Suppose we seek to verify that
$$\sum_{k=0}^m \frac{q}{pk+q}
{pk+q\choose k} {pm-pk\choose m-k} = {mp+q\choose m}.$$
Observe that
$${pk+q\choose k} = \frac{pk+q}{k} {pk+q-1\choose k-1}$$
so that
$${pk+q\choose k} - p {pk+q-1\choose k-1}
= \frac{q}{k} {pk+q-1\choose k-1}
= \frac{q}{pk+q} {pk+q\choose k}.$$
This yields two pieces for the sum, call them $S_1$
$$\sum_{k=0}^m {pk+q\choose k} {pm-pk\choose m-k}$$
and $S_2$
$$- p \sum_{k=0}^m {pk+q-1\choose k-1} {pm-pk\choose m-k}.$$
For $S_1$ introduce the integrals
$${pk+q\choose k} =
\frac{1}{2\pi i}
\int_{|z|=\gamma}
\frac{(1+z)^{pk+q}}{z^{k+1}}
\; dz$$
and
$${pm-pk\choose m-k} =
\frac{1}{2\pi i}
\int_{|w|=\varepsilon}
\frac{(1+w)^{pm-pk}}{w^{m-k+1}}
\; dw.$$
The second one controls the range of the sum because
the pole at zero vanishes when $k\gt m$ so we may
extend $k$ to infinity, getting for the sum
$$\frac{1}{2\pi i}
\int_{|w|=\varepsilon}
\frac{(1+w)^{pm}}{w^{m+1}}
\frac{1}{2\pi i}
\int_{|z|=\gamma}
\frac{(1+z)^{q}}{z}
\sum_{k\ge 0} \frac{w^k}{z^k} \frac{(1+z)^{pk}}{(1+w)^{pk}}
\; dz\; dw
\\ =
\frac{1}{2\pi i}
\int_{|w|=\varepsilon}
\frac{(1+w)^{pm}}{w^{m+1}}
\frac{1}{2\pi i}
\int_{|z|=\gamma}
\frac{(1+z)^{q}}{z}
\frac{1}{1-w(1+z)^p/z/(1+w)^p}
\; dz\; dw
\\ =
\frac{1}{2\pi i}
\int_{|w|=\varepsilon}
\frac{(1+w)^{pm+p}}{w^{m+1}}
\frac{1}{2\pi i}
\int_{|z|=\gamma}
(1+z)^{q}
\frac{1}{z(1+w)^p-w(1+z)^p}
\; dz\; dw.$$
We require convergence of the geometric series i.e.

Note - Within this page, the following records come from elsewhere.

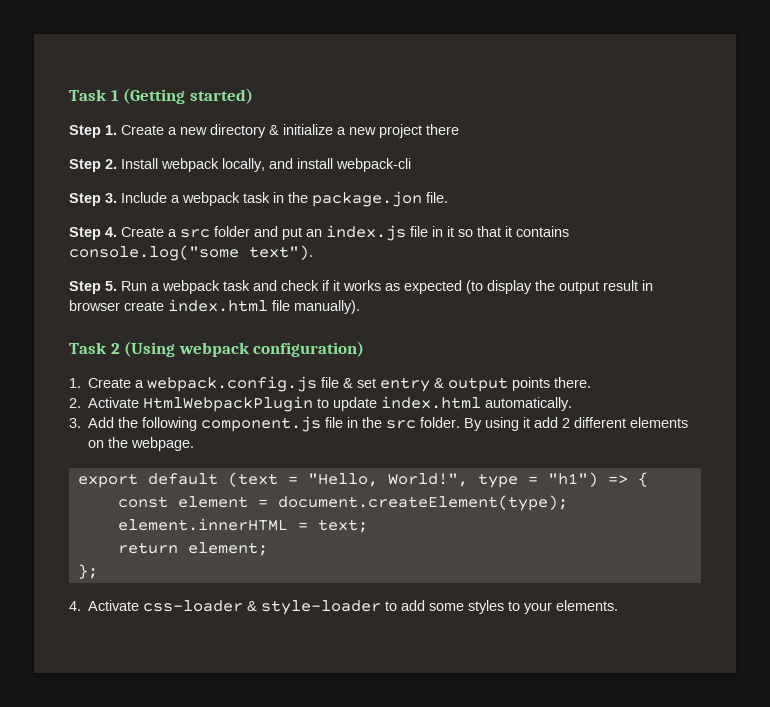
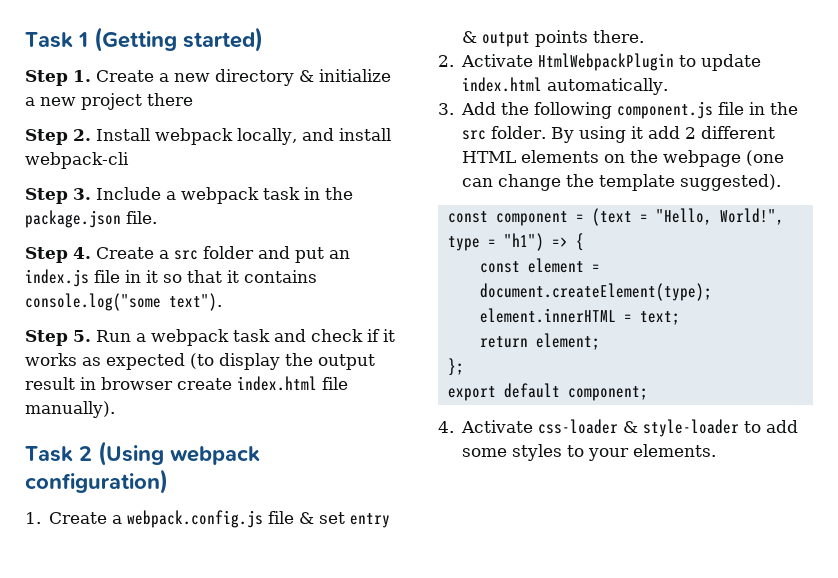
- Step 3. Include a webpack task in the package.jon file.
+ Step 3. Include a webpack task in the package.json file.
- By using it add 2 different elements on the webpage.
- export default (text = "Hello, World!", type = "h1") => {
+ By using it add 2 different HTML elements on the webpage (one can change the template suggested).
+ const component = (text = "Hello, World!", type = "h1") => {
+ export default component;

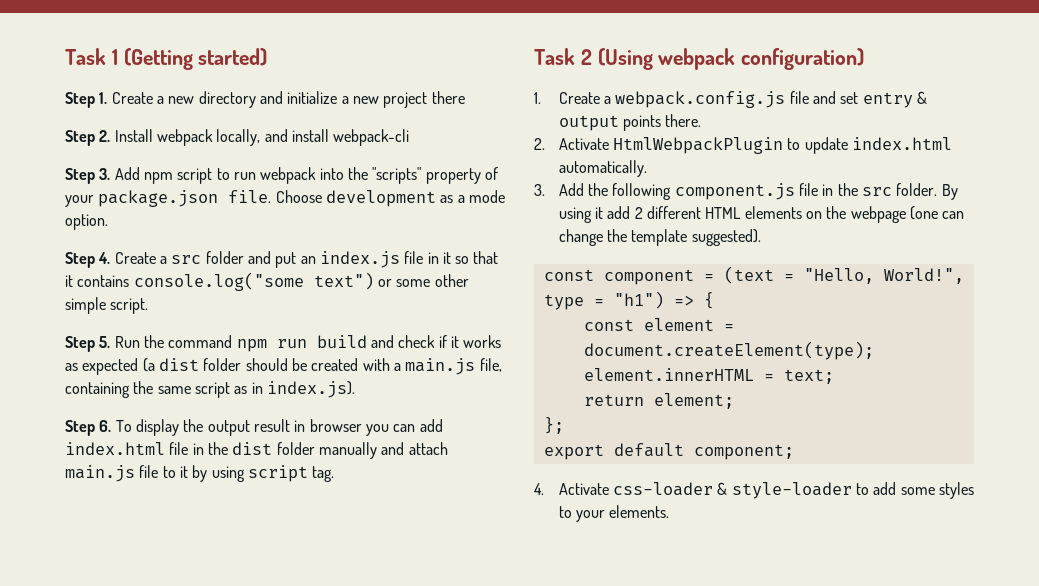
- Step 1. Create a new directory & initialize a new project there
+ Step 1. Create a new directory and initialize a new project there
- Step 3. Include a webpack task in the package.json file.
+ Step 3. Add npm script to run webpack into the "scripts" property of your package.json file. Choose development as a mode option.
- Step 4. Create a src folder and put an index.js file in it so that it contains console.log("some text").
- Step 5. Run a webpack task and check if it works as expected (to display the output result in browser create index.html file manually).
+ Step 4. Create a src folder and put an index.js file in it so that it contains console.log("some text") or some other simple script.
+ Step 5. Run the command npm run build and check if it works as expected (a dist folder should be created with a main.js file, containing the same script as in index.js).
+ Step 6. To display the output result in browser you can add index.html file in the dist folder manually and attach main.js file to it by using script tag.
- 1. Create a webpack.config.js file & set entry & output points there.
+ 1. Create a webpack.config.js file and set entry & output points there.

$|w(1+z)^p| \lt |z(1+w)^p|.$ This says that
$\varepsilon/\gamma \lt |(1+w)^p/(1+z)^p|.$ We also
have $|(1+w)^p/(1+z)^p| > (3/5)^p$ supposing that
$\varepsilon,\gamma \lt \frac{1}{4}$. Hence we may take
$\varepsilon = 1/Q$ and $\gamma = 2^p/Q$ with $Q\ge
2^{p+3}$, $Q$ large. Now $z=w$ is the only pole inside
the contour and it is simple. The latter follows from
the fact that when setting $z=w$ in the derivative
$$\left.(1+w)^p - pw(1+z)^{p-1}\right|_{z=w}
\\ = (1+w)^p - pw (1+w)^{p-1} = (1+w)^{p-1} (1+w-pw).$$
we can choose $\varepsilon$ small enough such that
$|1+w-wp| > 0$ so the pole is order one which yields
$$\frac{1}{2\pi i}
\int_{|w|=\varepsilon}
\frac{(1+w)^{pm+p}}{w^{m+1}}
(1+w)^q \frac{1}{(1+w)^{p-1}} \frac{1}{1+w-pw}
\; dw
\\ =
\frac{1}{2\pi i}
\int_{|w|=\varepsilon}
\frac{(1+w)^{pm+q+1}}{w^{m+1}}
\frac{1}{1+w-pw}
\; dw.$$
Following exactly the same procedure we obtain for $S_2$
$$-p \frac{1}{2\pi i}
\int_{|w|=\varepsilon}
\frac{(1+w)^{pm+q}}{w^{m}}
\frac{1}{1+w-pw}
\; dw.$$
Adding these two pieces now yields
$$\frac{1}{2\pi i}
\int_{|w|=\varepsilon}
\frac{(1+w)^{pm+q}}{w^{m}}
\left(\frac{1+w}{w} - p\right)
\frac{1}{1+w-pw}
\; dw
\\ = \frac{1}{2\pi i}
\int_{|w|=\varepsilon}
\frac{(1+w)^{pm+q}}{w^{m+1}}
\; dw = {pm+q\choose m}.$$
Concerning the $p-1$ other poles we can factor
$$z(1+w)^p-w(1+z)^p
= \sum_{q=0}^p {p\choose q} (zw^q-wz^q)
= (z-w) + zw \sum_{q=2}^p {p\choose q} (w^{q-1}-z^{q-1})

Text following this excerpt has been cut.